== WHAT YOU HAVE TO DO ==
From the line that holds "- 3. Commit locally (do NOT push yet)" down to the last line of the listing below, transcribe exactly and only those lines. Leave pictures out.

== GIVEN DATA ==
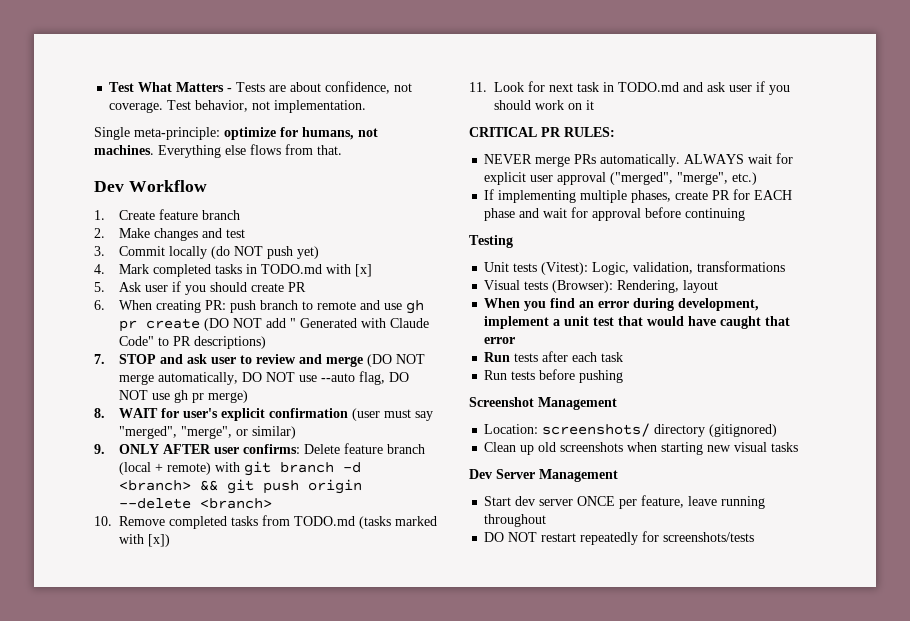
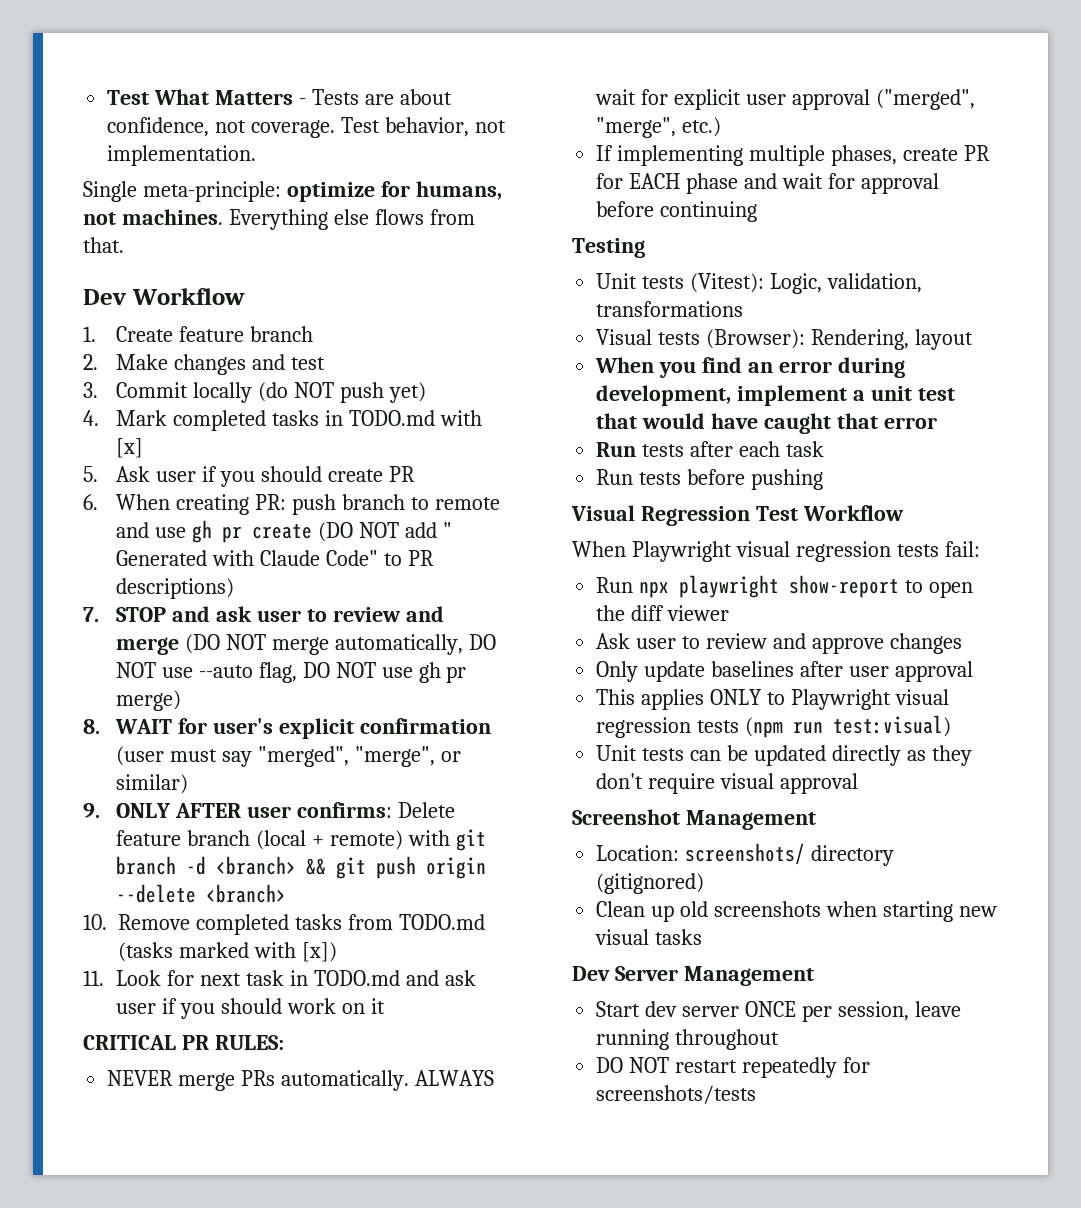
+ Visual Regression Test Workflow
+ When Playwright visual regression tests fail:
+ Run npx playwright show-report to open the diff viewer
+ Ask user to review and approve changes
+ Only update baselines after user approval
+ This applies ONLY to Playwright visual regression tests (npm run test:visual)
+ Unit tests can be updated directly as they don't require visual approval
- Start dev server ONCE per feature, leave running throughout
+ Start dev server ONCE per session, leave running throughout

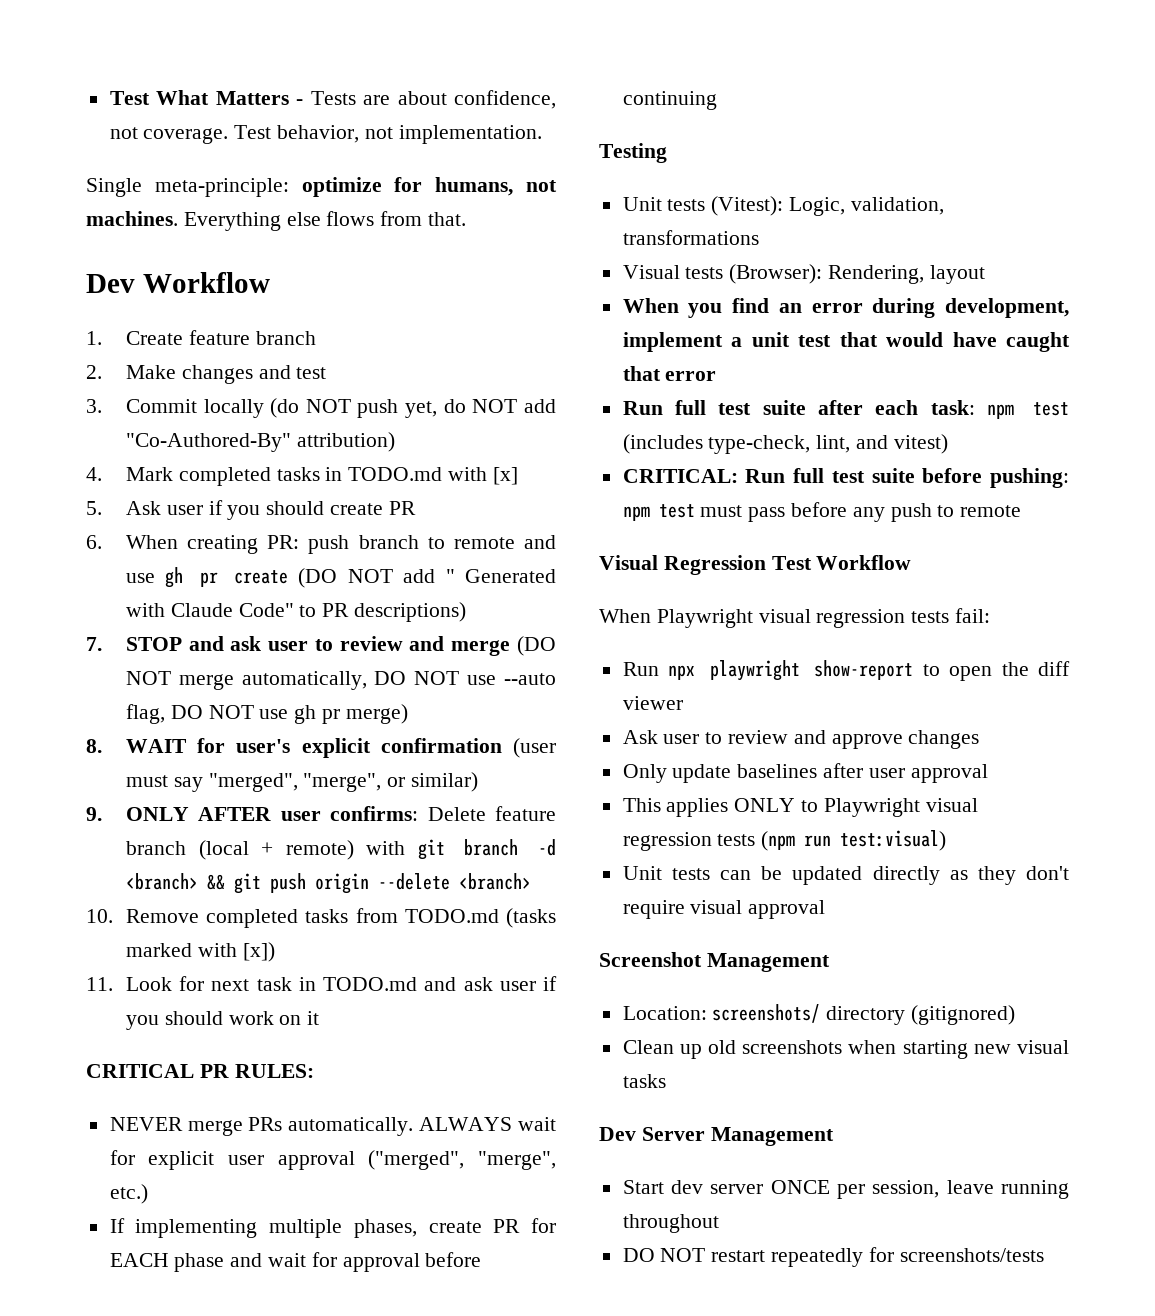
- 3. Commit locally (do NOT push yet)
+ 3. Commit locally (do NOT push yet, do NOT add "Co-Authored-By" attribution)
- Run tests after each task
- Run tests before pushing
+ Run full test suite after each task: npm test (includes type-check, lint, and vitest)
+ CRITICAL: Run full test suite before pushing: npm test must pass before any push to remote

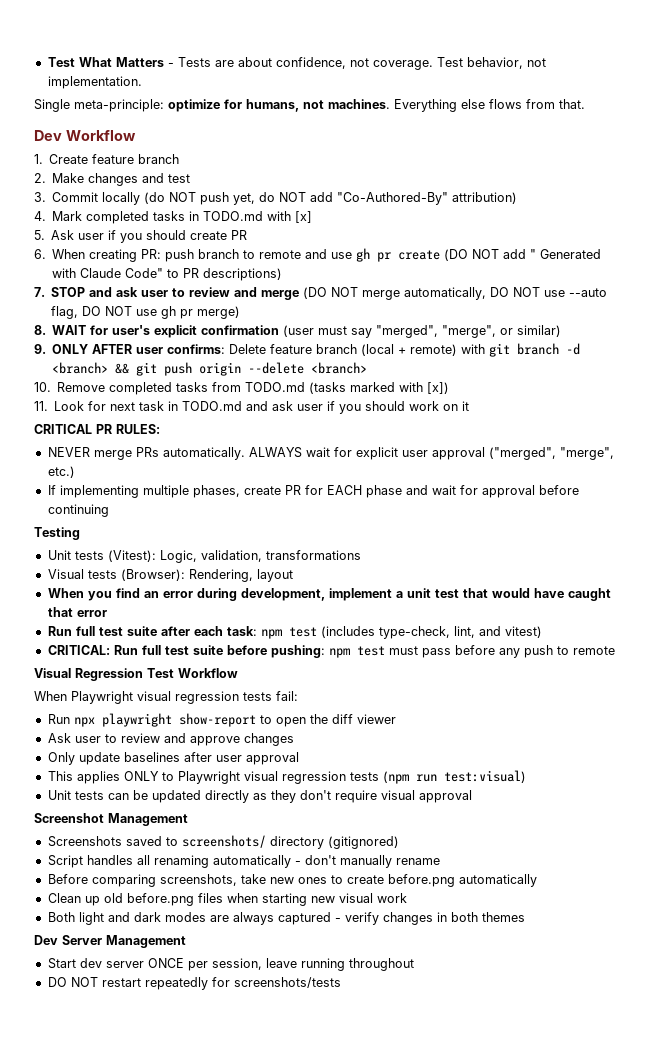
- Location: screenshots/ directory (gitignored)
+ Screenshots saved to screenshots/ directory (gitignored)
+ Script handles all renaming automatically - don't manually rename
+ Before comparing screenshots, take new ones to create before.png automatically
- Clean up old screenshots when starting new visual tasks
+ Clean up old before.png files when starting new visual work
+ Both light and dark modes are always captured - verify changes in both themes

== ANSWER TO THE EXERCISE ==
- 3. Commit locally (do NOT push yet)
+ 3. Commit locally (do NOT push yet, do NOT add "Co-Authored-By" attribution)
- Run tests after each task
- Run tests before pushing
+ Run full test suite after each task: npm test (includes type-check, lint, and vitest)
+ CRITICAL: Run full test suite before pushing: npm test must pass before any push to remote

- Location: screenshots/ directory (gitignored)
+ Screenshots saved to screenshots/ directory (gitignored)
+ Script handles all renaming automatically - don't manually rename
+ Before comparing screenshots, take new ones to create before.png automatically
- Clean up old screenshots when starting new visual tasks
+ Clean up old before.png files when starting new visual work
+ Both light and dark modes are always captured - verify changes in both themes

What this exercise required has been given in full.